N'y a-t-il pas d'alternative efficace à la Dépakine pour les femmes épileptiques ?
Nous disposons d'un certain nombre de traitements pour les épilepsies. Mais tous les patients n'ont pas le même résultat avec les médicaments. Dans certaines formes d'épilepsie, on sait que, parmi les médicaments actuellement disponibles, c'est la Dépakine qui est la plus efficace. Même en connaissant ceci, la première prescription doit se faire avec d'autres traitements que la Dépakine pour les jeunes filles et les femmes en âge de procréer. Mais quand toutes les possibilités ont été épuisées sans efficacité, il est difficile de ne pas proposer un traitement qui peut rendre service.
Retirer la Depakine du marché n'est donc pas une option pour vous ?
J'espère que cela n'arrivera pas ! Ce serait une perte de chance pour tous les patients qui ne sont contrôlés qu'avec cette molécule. Et une épilepsie non contrôlée a toujours un impact très important chez le patient. Il y a bien entendu les crises et leur survenue inopinée qui sont très problématiques dans la vie quotidienne et qui s'associent à des risques notamment de blessure ou d'accident. Mais on ne pense pas toujours aux autres conséquences : la perte du permis de conduire, la difficulté à garder un emploi ou à vivre seule et toutes les conséquences psycho-sociales qui vont avoir une influence très négative sur la qualité de vie du patient et de son entourage. Pour une femme enceinte, certaines crises pendant la grossesse peuvent de plus engendrer une fausse couche.
Que proposer aux femmes enceintes concernées dans ce cas ?
Il faut assurer un suivi dans le temps, réévaluer pour chaque patient si le traitement reste nécessaire, ce qui est le plus souvent le cas malheureusement, ou s'il on peut envisager une modification. Mais je pense qu'il faut surtout s'adresser aux jeunes filles et aux femmes bien avant qu'elles soient enceintes. Un projet de grossesse est quelque chose d'important dans une vie. Il faut donc dire que ce projet doit se construire aussi avec une consultation avec le spécialiste avant d'être enceinte.

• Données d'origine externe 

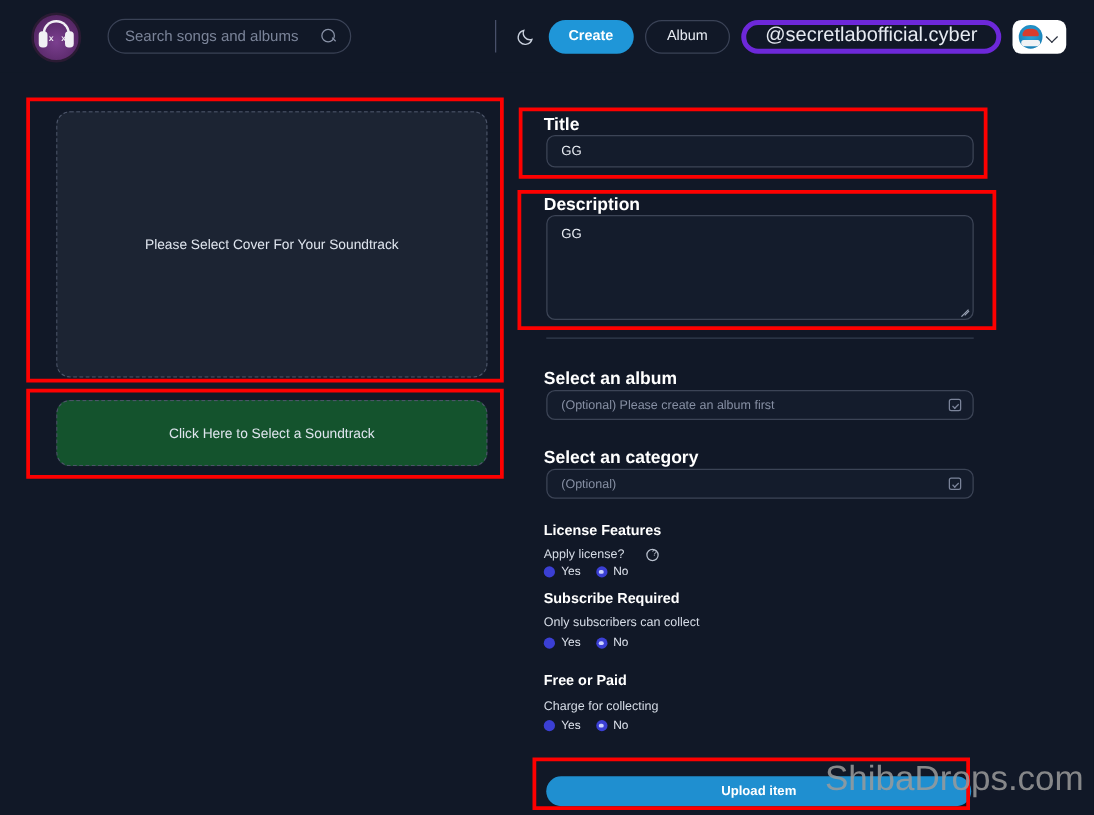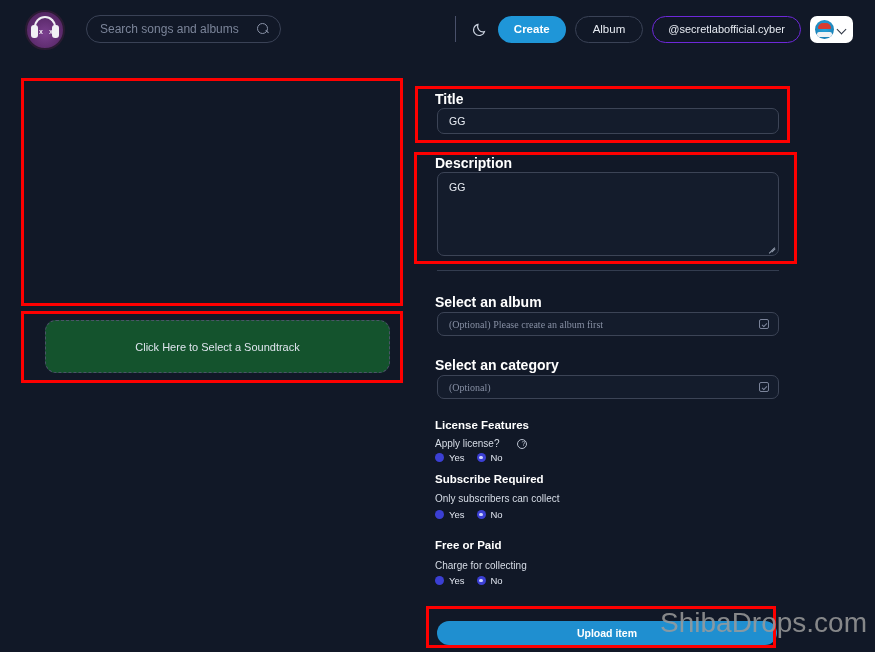--- a/index.html
+++ b/index.html
@@ -72,22 +72,22 @@
     background: #1f96d8; color: #ffffff; font-size: 11.5px; font-weight: bold;
     display: flex; align-items: center; justify-content: center; border: none; cursor: pointer;
   }
   .btn-album {
     height: 27px; padding: 0 17px; border-radius: 14px;
     background: transparent; border: 1px solid #3a4256; color: #e7ebf2;
     font-size: 11.5px; display: flex; align-items: center; justify-content: center; cursor: pointer;
   }
   .btn-handle {
     height: 27px; padding: 0 15px; border-radius: 14px;
-    background: transparent; border: 1px solid #6d28d9; color: #e7ebf2;
-    font-size: 11px; display: flex; align-items: center; justify-content: center; cursor: pointer;
+    background: transparent; border: 4px solid #6d28d9; color: #e7ebf2;
+    font-size: 16px; display: flex; align-items: center; justify-content: center; cursor: pointer;
   }
   .user-pill {
     height: 27px; padding: 0 6px 0 5px; border-radius: 7px; background: #ffffff;
     display: flex; align-items: center; gap: 4px; cursor: pointer;
   }
   .user-pill .ava {
     width: 19px; height: 19px; border-radius: 50%;
     background: radial-gradient(circle at 50% 40%, #29a8e0 0%, #1a7fb5 75%);
     position: relative; overflow: hidden;
   }
@@ -161,21 +161,21 @@
     position: absolute; left: 437px; top: 312px; width: 342px; height: 24px;
   }
   .field-cat-label { position: absolute; left: 435px; top: 357px; }
   .select-cat {
     position: absolute; left: 437px; top: 375px; width: 342px; height: 24px;
   }
   .selectbox {
     background: #141c2c; border: 1px solid #3c4456; border-radius: 7px;
     display: flex; align-items: center; padding: 0 9px 0 11px; cursor: pointer;
   }
-  .selectbox .sv { flex: 1; color: #868fa3; font-size: 10px; font-family: Liberation Serif, serif; }
+  .selectbox .sv { flex: 1; color: #868fa3; font-size: 10px; }
   .sel-icon {
     width: 10px; height: 10px; border: 1px solid #7b849a; border-radius: 2px;
     position: relative;
   }
   .sel-icon::after {
     content: ''; position: absolute; left: 2px; top: 2.5px; width: 4px; height: 2px;
     border-left: 1px solid #7b849a; border-bottom: 1px solid #7b849a;
     transform: rotate(-45deg);
   }
 
@@ -275,20 +275,21 @@
       <div class="user-pill">
         <div class="ava">
           <div class="hat"></div>
           <div class="body"></div>
         </div>
         <div class="chev"></div>
       </div>
     </div>
   </div>
 
+  <div class="cover-drop">Please Select Cover For Your Soundtrack</div>
 
   <div class="track-drop">Click Here to Select a Soundtrack</div>
 
   <div class="form-label field-title-label">Title</div>
   <input class="input-title" type="text" value="GG" style="">
 
   <div class="form-label field-desc-label">Description</div>
   <textarea class="input-desc" style="">GG</textarea>
   <div class="resize-grip"></div>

De multiples possibilités seront à discuter : la possibilité d'un changement de traitement, une modification des doses de la Dépakine, une discussion autour des risques et voir si un suivi particulier doit se mettre en place. Si la grossesse est débutée sans qu'il n'y ait eu de discussion de ce projet avec le médecin qui suit la patiente pour épilepsie, il faut la revoir rapidement pour aborder ces mêmes points.